#### Exercise
For this exercise, copy the records below exactly and exclude every image.

Change listing data
——————

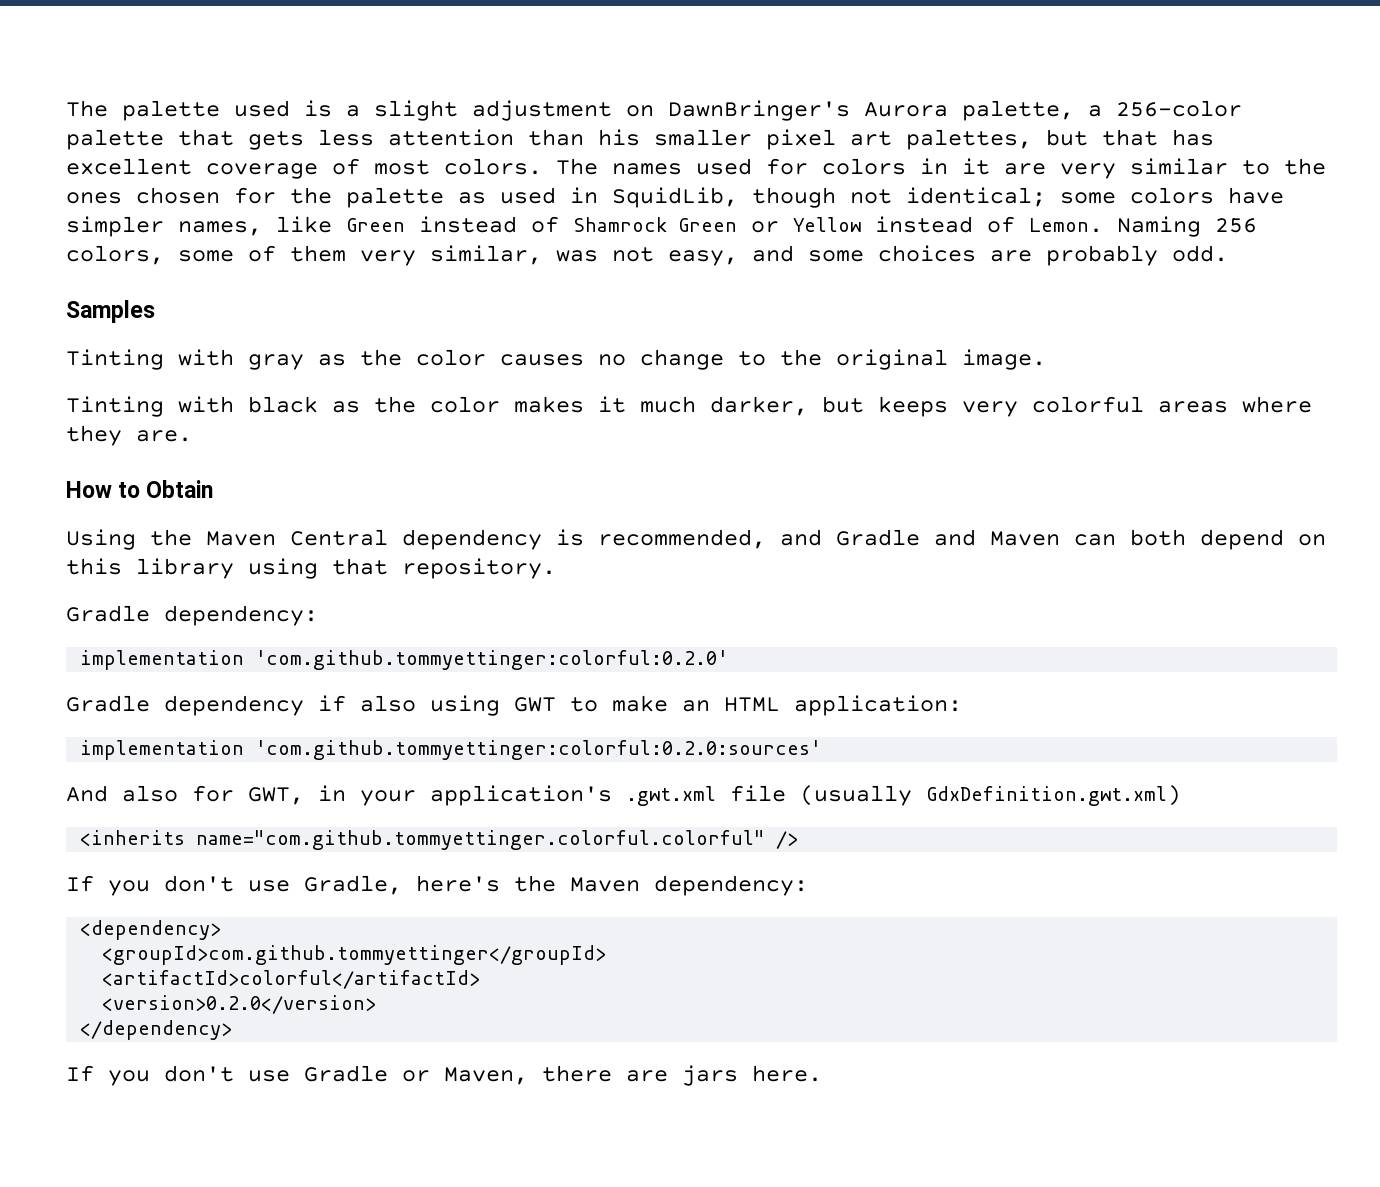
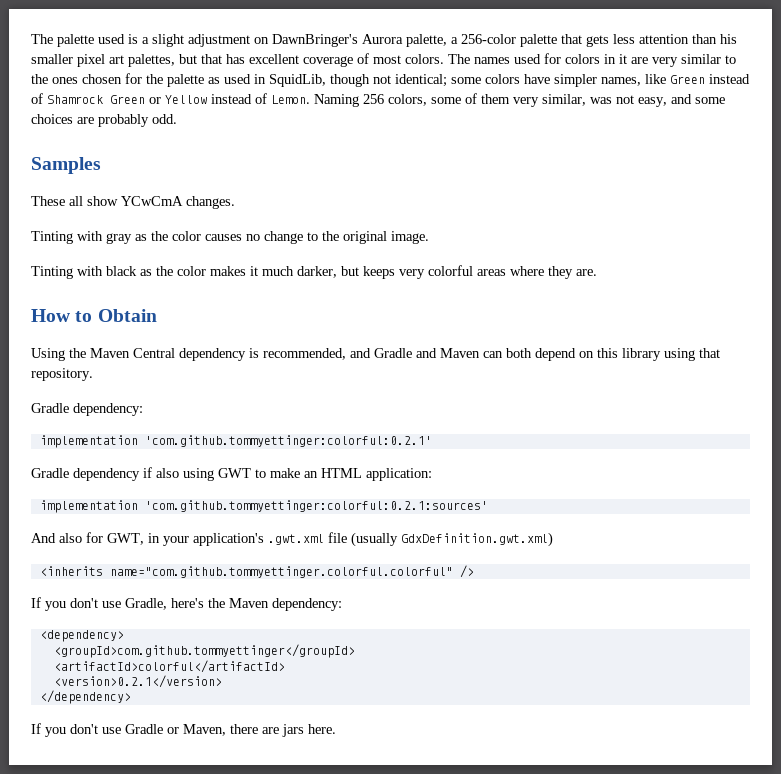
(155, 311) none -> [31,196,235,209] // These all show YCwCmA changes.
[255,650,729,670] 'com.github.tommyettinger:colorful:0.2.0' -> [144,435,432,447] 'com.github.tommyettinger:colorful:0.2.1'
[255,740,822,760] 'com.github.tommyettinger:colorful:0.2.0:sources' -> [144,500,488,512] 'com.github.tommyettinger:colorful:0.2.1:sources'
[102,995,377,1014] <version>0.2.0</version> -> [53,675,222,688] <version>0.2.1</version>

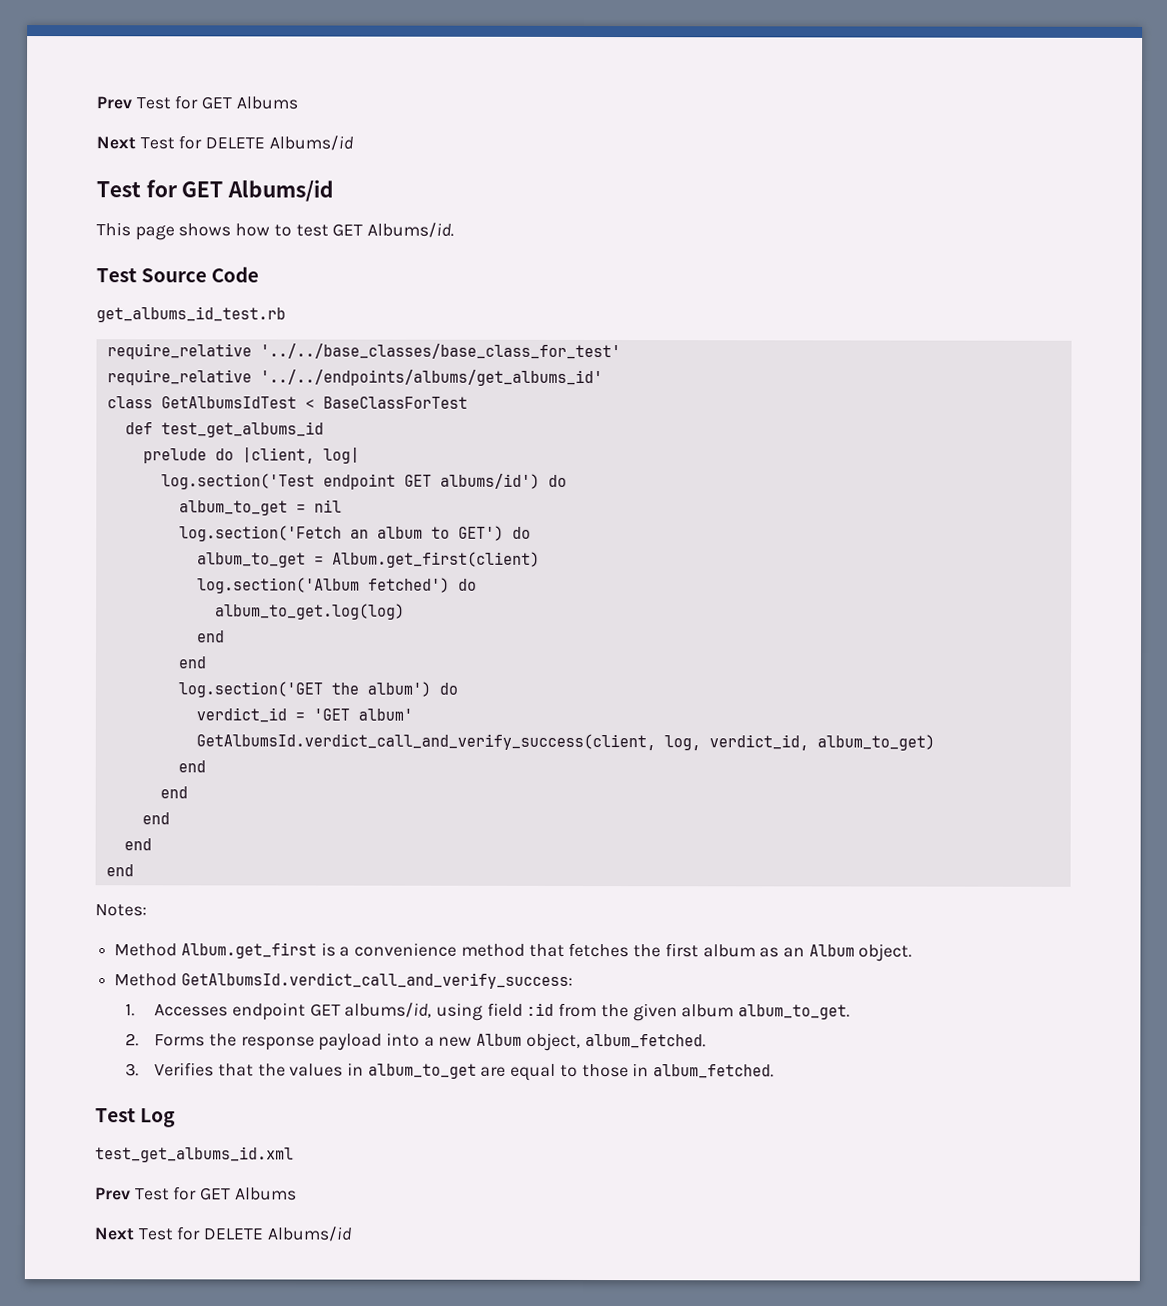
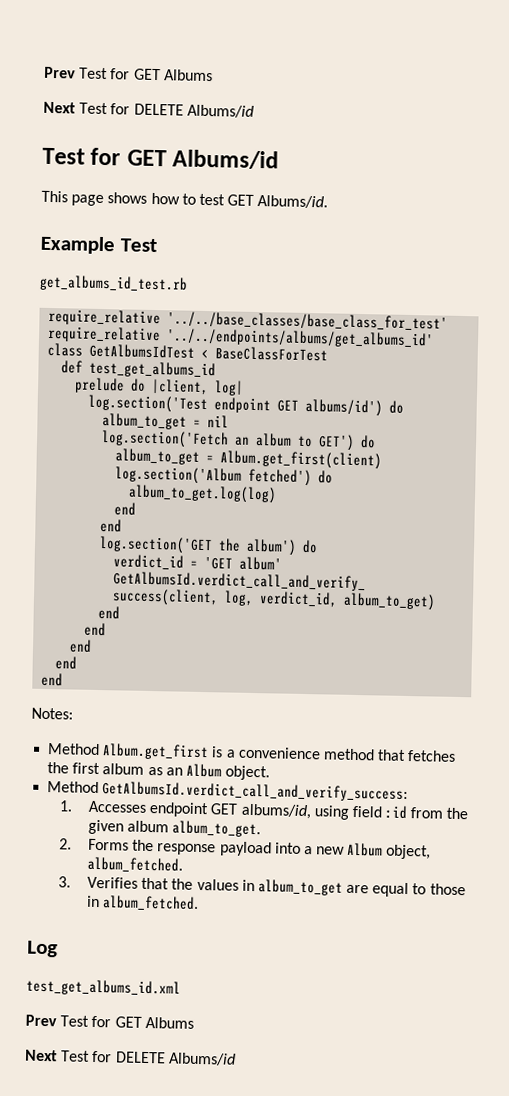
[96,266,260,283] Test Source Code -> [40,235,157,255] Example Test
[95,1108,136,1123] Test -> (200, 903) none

——————

#### Output for this task
(155, 311) none -> [31,196,235,209] // These all show YCwCmA changes.
[255,650,729,670] 'com.github.tommyettinger:colorful:0.2.0' -> [144,435,432,447] 'com.github.tommyettinger:colorful:0.2.1'
[255,740,822,760] 'com.github.tommyettinger:colorful:0.2.0:sources' -> [144,500,488,512] 'com.github.tommyettinger:colorful:0.2.1:sources'
[102,995,377,1014] <version>0.2.0</version> -> [53,675,222,688] <version>0.2.1</version>

[96,266,260,283] Test Source Code -> [40,235,157,255] Example Test
[95,1108,136,1123] Test -> (200, 903) none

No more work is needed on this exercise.